Chief Executives in U.S. Turn More Optimistic on Sales, Jobs

Chief executive officers in the U.S. turned more optimistic in the second quarter, expecting stronger sales and additional hiring in the next six months, a survey showed.

The Business Roundtable’s economic outlook index rose to 94.6 in the April-to-June period, the highest level since the second quarter of 2006, the Washington-based group said today. Readings higher than 50 are consistent with economic expansion, and the measure increased from 88.9 in the first quarter.

Seventy-nine percent of executives said they expect sales will grow in the next six months, up from 73 percent in the first quarter of 2010, while 39 percent said they will add to payrolls, an increase of 10 percentage points. Forty-three percent plan to spend more on equipment, down from 47 percent.
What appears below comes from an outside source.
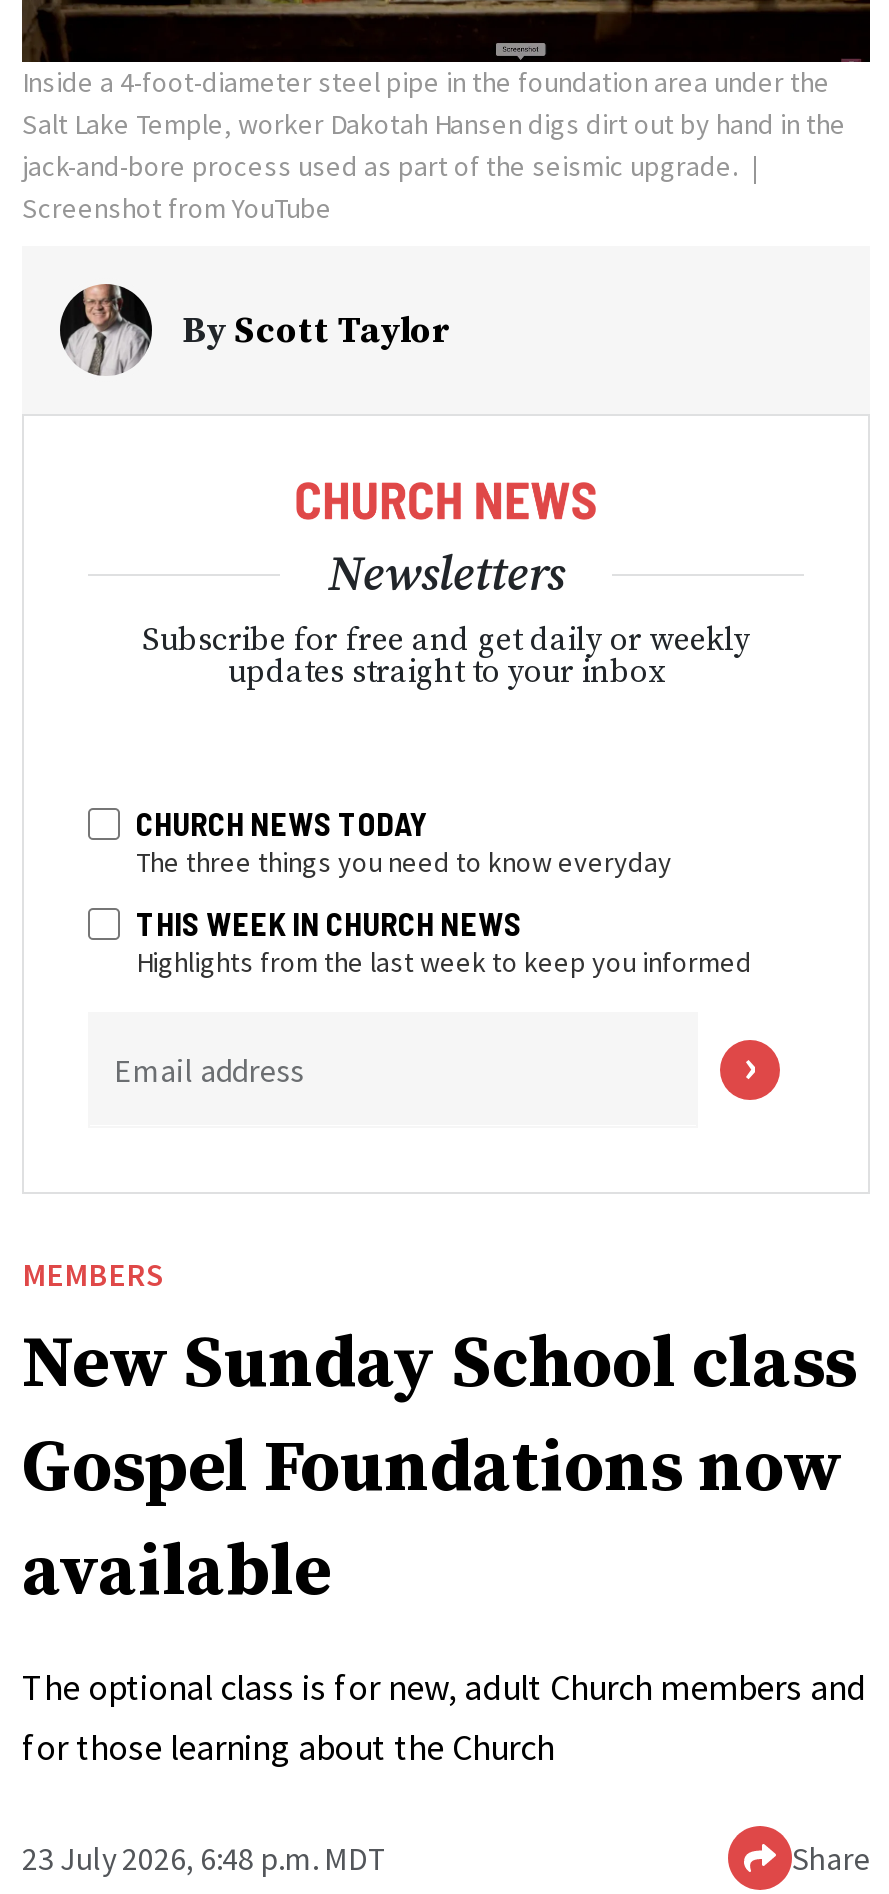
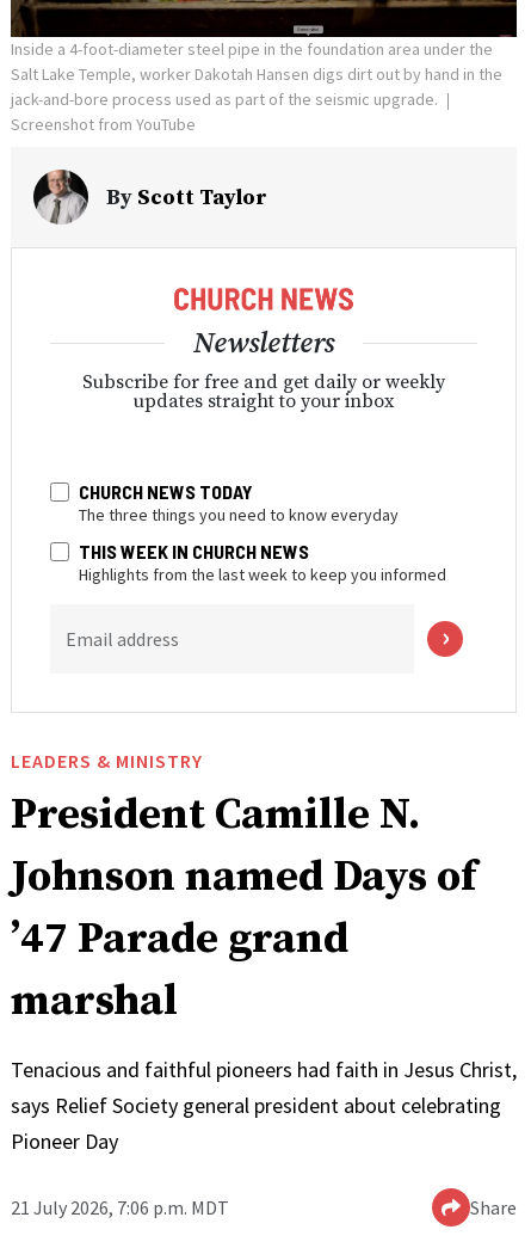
[22,1253,856,1617] MEMBERS | New Sunday School class | Gospel Foundations now | available -> [11,748,476,1028] LEADERS & MINISTRY | President Camille N. | Johnson named Days of | ’47 Parade grand | marshal
[22,1663,866,1769] The optional class is for new, adult Church members and | for those learning about the Church -> [11,1055,517,1154] Tenacious and faithful pioneers had faith in Jesus Christ, | says Relief Society general president about celebrating | Pioneer Day
[22,1837,388,1877] 23 July 2026, 6:48 p.m. MDT -> [11,1195,229,1219] 21 July 2026, 7:06 p.m. MDT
“Our member CEOs plan to continue hiring and expect improved sales,” Ivan G. Seidenberg, chairman of the Business Roundtable and chief executive officer of New York-based Verizon Communications Inc., said in a statement. “That said, our CEOs are demonstrating some caution in the area of capital expenditures.”

The survey, in which 106 CEOs responded, was taken from May 24 to June 14. Respondents estimated the economy will expand 2.7 percent this year.

Photographer: Ken Cedeno/Bloomberg

Chairman of the Business Roundtable and Verizon Communications CEO Ivan G. Seidenberg. Close

Chairman of the Business Roundtable and Verizon Communications CEO Ivan G. Seidenberg.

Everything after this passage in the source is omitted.